We recently spoke with TriLite’s founding partner Ferdinand Saint Julien to find out where the technology is today, where it’s going tomorrow, and ask the most important question: Why billboards?
Your technology is being presented as 3-D without 3-D glasses, but that sounds deceptively simple. Does that accurately represent what you’re doing?
Yes, it does. People don’t want to wear glasses and, especially in our setting — which is in Times Square, Las Vegas, Disney World, outdoors, for the masses — there is no point in having glasses because that means the passersby would need to have them.
Speaking of the setting, why are billboards the ideal application for this?
There are a lot of applications. The first that springs to mind is advertising billboards, i.e., Times Square. What we can do with this technology is not only 3-D without glasses. Imagine you’re standing ten meters away from me: You could see a different image than I’m seeing ten feet away from you. Imagine Times Square. You’re coming out of the Nike store and you can see a Nike advert, and I’m coming out of the Reebok store two houses down and I can see a Reebok advert [on the same billboard].
This seems like a good time to ask how your technology works.
3-D in effect means your left and right eye are getting slightly different images, and we can send one image to your left eye and one image to your right eye.
With current LED technology, each pixel has a red, green, and blue LED and then a lens in front of that. We are not using LEDs. We are using laser diodes. The light emitting from the diodes is going through a lens and, after that, we’re placing a MEMS micro-mirror. We’re scanning the mirror on the horizontal axis, and that gives us the possibility of sweeping and showing different image information [to each eye].
Your first prototype was three-by-five pixels.
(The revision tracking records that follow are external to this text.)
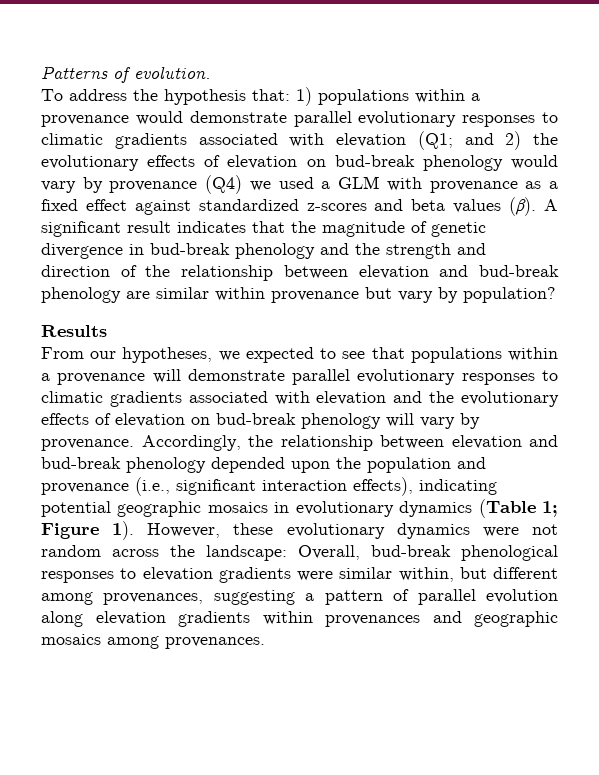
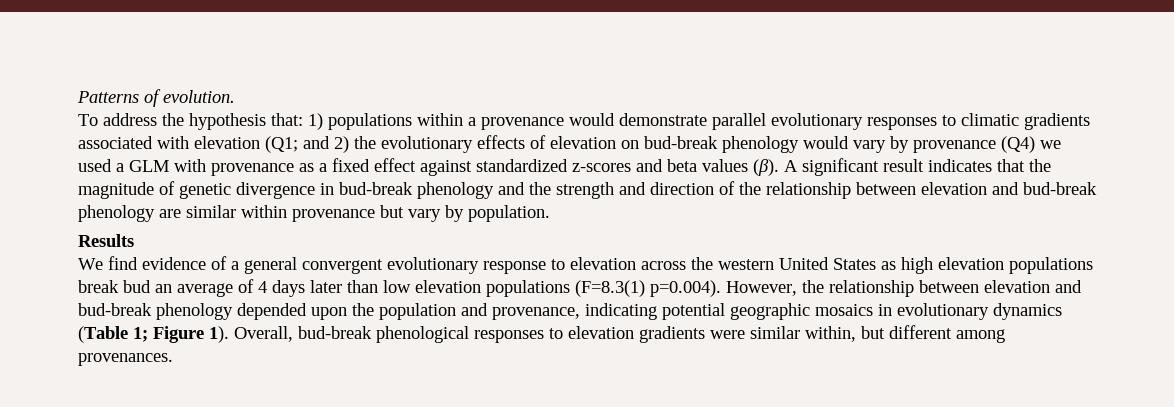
- A significant result indicates that the magnitude of genetic divergence in bud-break phenology and the strength and direction of the relationship between elevation and bud-break phenology are similar within provenance but vary by population?
+ A significant result indicates that the magnitude of genetic divergence in bud-break phenology and the strength and direction of the relationship between elevation and bud-break phenology are similar within provenance but vary by population.
- From our hypotheses, we expected to see that populations within a provenance will demonstrate parallel evolutionary responses to climatic gradients associated with elevation and the evolutionary effects of elevation on bud-break phenology will vary by provenance. Accordingly, the relationship between elevation and bud-break phenology depended upon the population and provenance (i.e., significant interaction effects), indicating potential geographic mosaics in evolutionary dynamics (Table 1; Figure 1).
+ We find evidence of a general convergent evolutionary response to elevation across the western United States as high elevation populations break bud an average of 4 days later than low elevation populations (F=8.3(1) p=0.004). However, the relationship between elevation and bud-break phenology depended upon the population and provenance, indicating potential geographic mosaics in evolutionary dynamics (Table 1; Figure 1).
- However, these evolutionary dynamics were not random across the landscape: Overall, bud-break phenological responses to elevation gradients were similar within, but different among provenances, suggesting a pattern of parallel evolution along elevation gradients within provenances and geographic mosaics among provenances.
+ Overall, bud-break phenological responses to elevation gradients were similar within, but different among provenances.

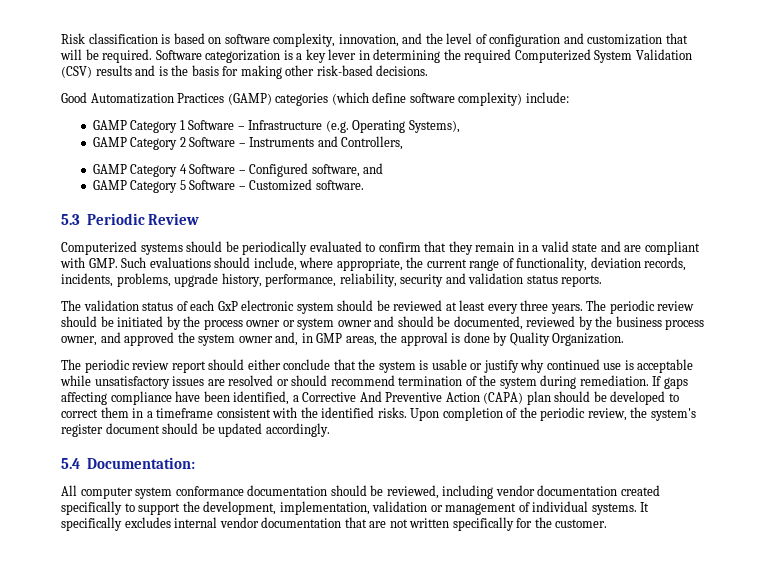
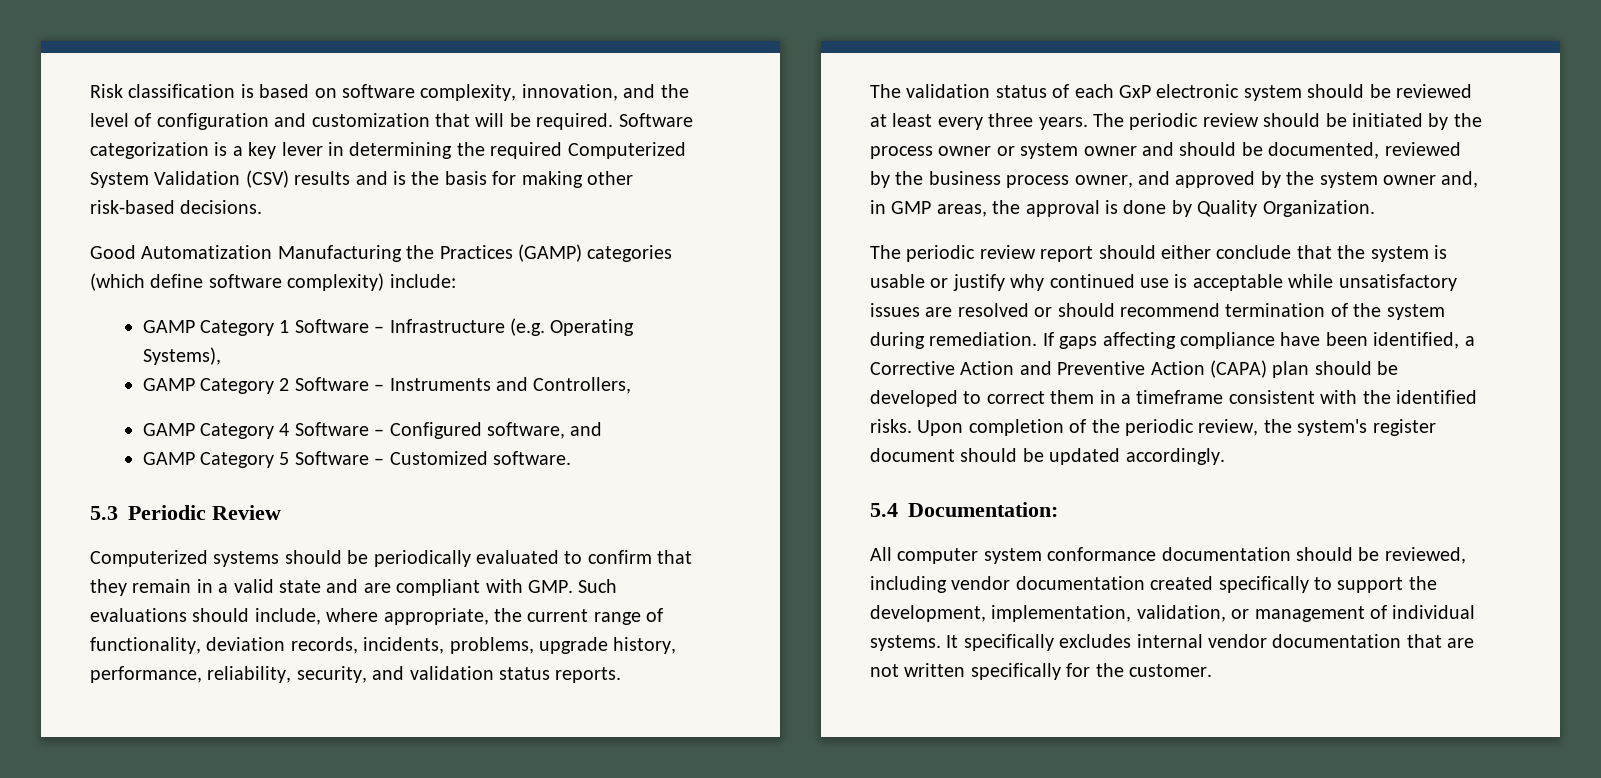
- Good Automatization Practices (GAMP) categories (which define software complexity) include:
+ Good Automatization Manufacturing the Practices (GAMP) categories (which define software complexity) include:
- Computerized systems should be periodically evaluated to confirm that they remain in a valid state and are compliant with GMP. Such evaluations should include, where appropriate, the current range of functionality, deviation records, incidents, problems, upgrade history, performance, reliability, security and validation status reports.
+ Computerized systems should be periodically evaluated to confirm that they remain in a valid state and are compliant with GMP. Such evaluations should include, where appropriate, the current range of functionality, deviation records, incidents, problems, upgrade history, performance, reliability, security, and validation status reports.
- The periodic review should be initiated by the process owner or system owner and should be documented, reviewed by the business process owner, and approved the system owner and, in GMP areas, the approval is done by Quality Organization.
+ The periodic review should be initiated by the process owner or system owner and should be documented, reviewed by the business process owner, and approved by the system owner and, in GMP areas, the approval is done by Quality Organization.
- If gaps affecting compliance have been identified, a Corrective And Preventive Action (CAPA) plan should be developed to correct them in a timeframe consistent with the identified risks.
+ If gaps affecting compliance have been identified, a Corrective Action and Preventive Action (CAPA) plan should be developed to correct them in a timeframe consistent with the identified risks.
- All computer system conformance documentation should be reviewed, including vendor documentation created specifically to support the development, implementation, validation or management of individual systems.
+ All computer system conformance documentation should be reviewed, including vendor documentation created specifically to support the development, implementation, validation, or management of individual systems.

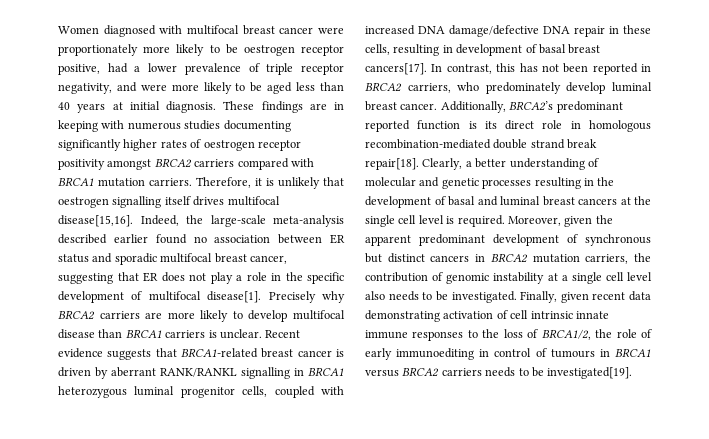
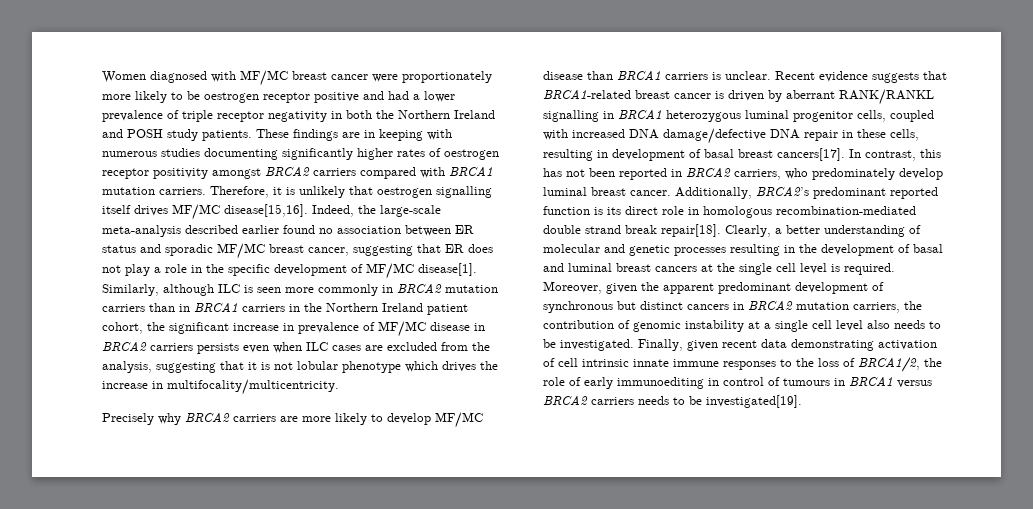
- Women diagnosed with multifocal breast cancer were proportionately more likely to be oestrogen receptor positive, had a lower prevalence of triple receptor negativity, and were more likely to be aged less than 40 years at initial diagnosis.
+ Women diagnosed with MF/MC breast cancer were proportionately more likely to be oestrogen receptor positive and had a lower prevalence of triple receptor negativity in both the Northern Ireland and POSH study patients.
- Therefore, it is unlikely that oestrogen signalling itself drives multifocal disease[15,16].
+ Therefore, it is unlikely that oestrogen signalling itself drives MF/MC disease[15,16].
- Indeed, the large-scale meta-analysis described earlier found no association between ER status and sporadic multifocal breast cancer, suggesting that ER does not play a role in the specific development of multifocal disease[1]. Precisely why BRCA2 carriers are more likely to develop multifocal disease than BRCA1 carriers is unclear.
+ Indeed, the large-scale meta-analysis described earlier found no association between ER status and sporadic MF/MC breast cancer, suggesting that ER does not play a role in the specific development of MF/MC disease[1]. Similarly, although ILC is seen more commonly in BRCA2 mutation carriers than in BRCA1 carriers in the Northern Ireland patient cohort, the significant increase in prevalence of MF/MC disease in BRCA2 carriers persists even when ILC cases are excluded from the analysis, suggesting that it is not lobular phenotype which drives the increase in multifocality/multicentricity.
+ Precisely why BRCA2 carriers are more likely to develop MF/MC disease than BRCA1 carriers is unclear.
How big is that really? What can you do with it?
The first prototype was finished one and a half years ago, and it only had red lasers. It’s a proof of concept. This new one is able to show a different image to your left eye and your right. The second generation, with red, green, and blue lasers and improved mirrors, is a twelve-by-nine array. It’s probably the size of an A4 piece of paper. If you stack these up, you can get to whatever size you want to have.
So after building this one, it’s a matter of logistics until these are out in the wild?
It’s a matter of scaling. One module might sound small, but it’s basically going to be the final prototype that we’re building. We’re now looking for manufacturing to scale this thing.
When people hear about this, they’re probably going to imagine really fantastic 3-D movies, but you’re focusing on advertising. Why?
Our technology is daylight compatible. You can have full sunlight hit it, and you can still see a perfectly clear picture. That’s because we have such high brightness. In cinema, you don’t need high brightness.
It would be too bright to work in a movie theater?
It’s a cost issue. The first screens, because it’s new technology, are going to be very expensive. Over time, just like with LED technology, cost will come down, but the first screens are going to be in premium settings, like Times Square, Las Vegas, or Macau, places where money is not such an issue.
What about viewer distance? That plays in, too, right?
We have a viewing range of between 10 to 70 meters, and within that 10 to 70 meters, you can see the 3-D effect. If you come closer, just like with LED technology, you’re still able to see something, but you’re going to be able to see the individual pixels. If you stand further away than 70 meters, you only get a 2-D effect, which is the same as in real life, really. If you take mountains in the distance, you can only see them in 2-D. We’re kind of doing what nature is doing.
Except you’re shining lasers in people’s eyes, which might freak them out. Have you encountered people who are scared of that?
On a practical side, eye safety is not an issue. We are using very small and very low-power lasers. We were really excited to be using laser, because it’s a cool technology that James Bond uses. We thought it was really, really cool, and that’s the reason we highlighted it. The feedback that we’ve gotten from our PR launch is that people are afraid of lasers. We’re probably going to be reducing the amount we highlight the fact that our technology is based on lasers.